The 13 required variables, including the name, coding of the variables are listed below
Variables/features | dataset column names | Measurements | Coding |
---|---|---|---|
Age | Age_Groups_by5 | band by 5 from age 15 to age 125 | levels: 0-20 |
Sex | Male | Female and Male | 0-Female, 1-Male |
Inpatient at time of stroke | Inpatient_at_time_of_stroke | Yes or No | 0-No, 1-Yes |
Hour of admission | Code as following | 6 Levels, 4 hours band | One hot encoding (00.00.00.to.03.59.59 as reference) |
hour_of_admission_4h_band.04.00.00.to.07.59.59 | Code 1 if in 04.00.00.to.07.59.59 | ||
hour_of_admission_4h_band.08.00.00.to.11.59.59 | Code 1 if in 08.00.00.to.11.59.59 | ||
hour_of_admission_4h_band.12.00.00.to.15.59.59 | Code 1 if in 12.00.00.to.15.59.59 | ||
hour_of_admission_4h_band.16.00.00.to.19.59.59 | Code 1 if in 16.00.00.to.19.59.59 | ||
hour_of_admission_4h_band.20.00.00.to.23.59.59 | Code 1 if in 20.00.00.to.23.59.59 | ||
Day of week of admission | Code as following | Monday – Sunday | One hot encoding (Sunday as reference) |
day_of_week_of_admission.Monday | Code 1 if Monday | ||
day_of_week_of_admission.Saturday | Code 1 if Saturday | ||
day_of_week_of_admission.Sunday | Code 1 if Sunday | ||
day_of_week_of_admission.Thursday | Code 1 if Thursday | ||
day_of_week_of_admission.Tuesday | Code 1 if Tuesday | ||
day_of_week_of_admission.Wednesday | Code 1 if Wednesday | ||
hypertension | hypertension | Yes or No | 0-No, 1-Yes |
Atrial fibrillation (AF) | atrial_fibrillation | Yes or No | 0-No, 1-Yes |
diabetes | diabetes | Yes or No | 0-No, 1-Yes |
Previous stroke/tia | previous_stroke_tia | No, Yes | 0-No, 1-Yes |
Prior anticoagulation if AF* | prior_anticoagulation_if_Afib | No, No but, Unknown, Yes | One hot encoding (No as reference) |
prior_anticoagulation_if_Afib.No.but | Code 1 if No but | ||
prior_anticoagulation_if_Afib.Unknown | Code 1 if Unknown | ||
prior_anticoagulation_if_Afib.Yes | Code 1 if Yes | ||
Modified Rankin Scale pre stroke | rankin_scale_prestroke | 0-5 | |
level of consciousness | nihss_loss_of_consciousness | 0-3 | |
Type of stroke | Code as following | Infarction, Primary Intracerebral Haemorrhage, Unknown | One hot encoding (Infarction as reference) |
type_of_stroke.Primary.Intracerebral.Haemorrhage | Code 1 if Primary Intracerebral Haemorrhage | ||
type_of_stroke.Uknown | Code 1 if Unknown |
- All variables/features must be measured within 24 hours after hospital admission
- All variable names and coding have to be exactly the same as the above table, including the sequence
- Training were performed in Python
- Required packages are shown in xxx;
- For testing purposes, validation_sample was randomly generated according to the above table.

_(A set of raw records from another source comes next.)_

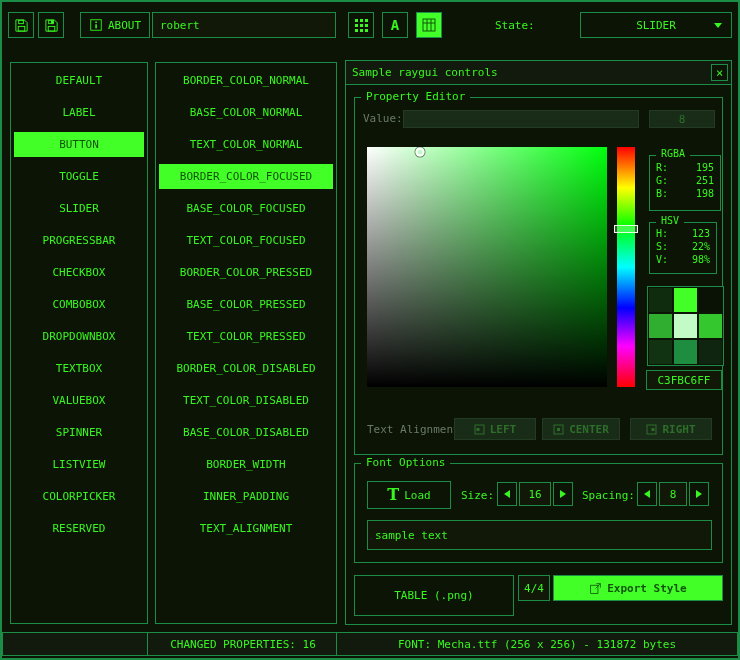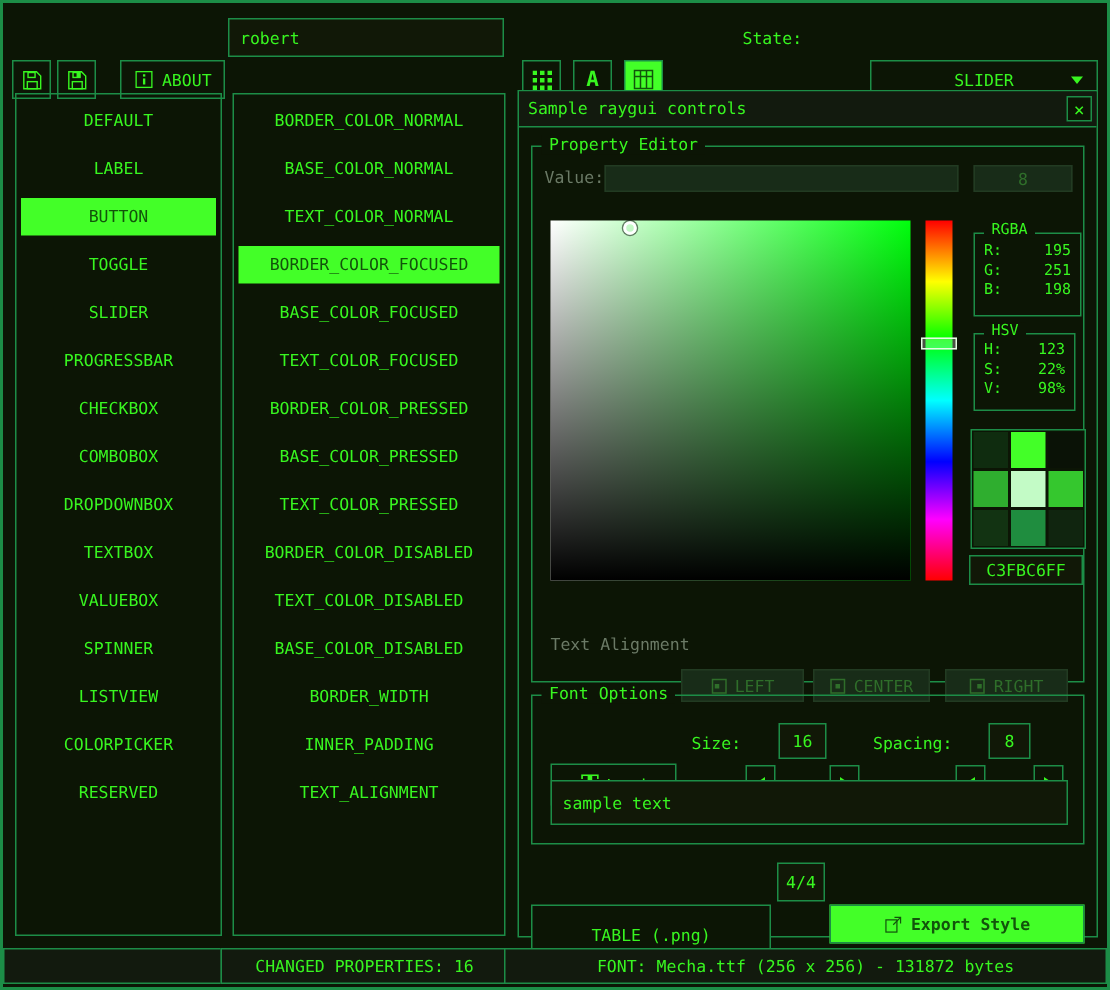--- a/index.html
+++ b/index.html
@@ -19,7 +19,7 @@
   .btn{
     position:absolute; display:flex; align-items:center; justify-content:center; gap:5px;
     background:var(--bg); border:1px solid var(--border); color:var(--text);
-    font:inherit; cursor:pointer; padding:0;margin-top:28px;
+    font:inherit; cursor:pointer; padding:0;
   }
   .btn.active,.btn.primary{background:var(--accent); color:var(--accent-text); font-weight:bold;}
   .btn.disbtn{background:var(--dis-bg); border-color:var(--dis-border); color:var(--dis-text); cursor:default;}

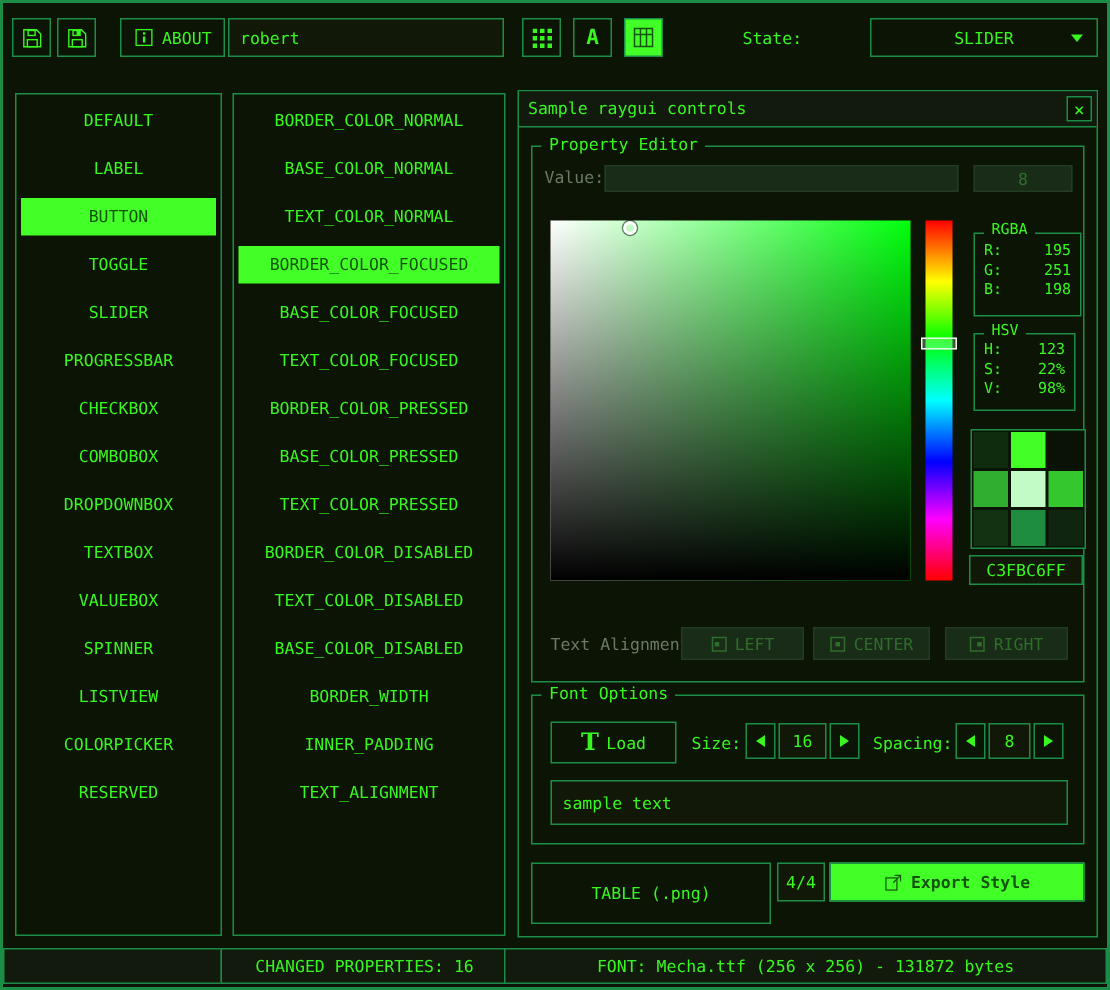--- a/index.html
+++ b/index.html
@@ -22,7 +22,7 @@
     font:inherit; cursor:pointer; padding:0;
   }
   .btn.active,.btn.primary{background:var(--accent); color:var(--accent-text); font-weight:bold;}
-  .btn.disbtn{background:var(--dis-bg); border-color:var(--dis-border); color:var(--dis-text); cursor:default;}
+  .btn.disbtn{background:var(--dis-bg); border-color:var(--dis-border); color:var(--dis-text); cursor:default;font-weight:bold;}
   .textbox{
     position:absolute; background:var(--input-bg); border:1px solid var(--border);
     color:var(--text); font:inherit; padding:0 7px; outline:none;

These values are randomly generated and are not representative of the training dataset.
- Missing data in the training set were imputed as the following:
- New category for Unknown as stated in the above Table;
- Missing data in the validation set can use mean for continual numerical variable and median for categorical variable in the validation set (many cases) OR Multiple Imputation.
For LR with elastic net, we used the “train” function from caret R package, with 5-fold CV and 10 grids for each tuning parameters. For XGBoost, we tuned with 5-fold CV and 100 random combinations of all hyperparameters in certain intervals, i.e. maximum depth of each tree to be 3 to 10, minimum child weight to be 1 to 10, gamma (regularisation parameter) to be 0 to 1, the proportion of observations supplied to a tree to be 0.5 to 1, the proportion of features supplied to a tree to be 0.5 to 1.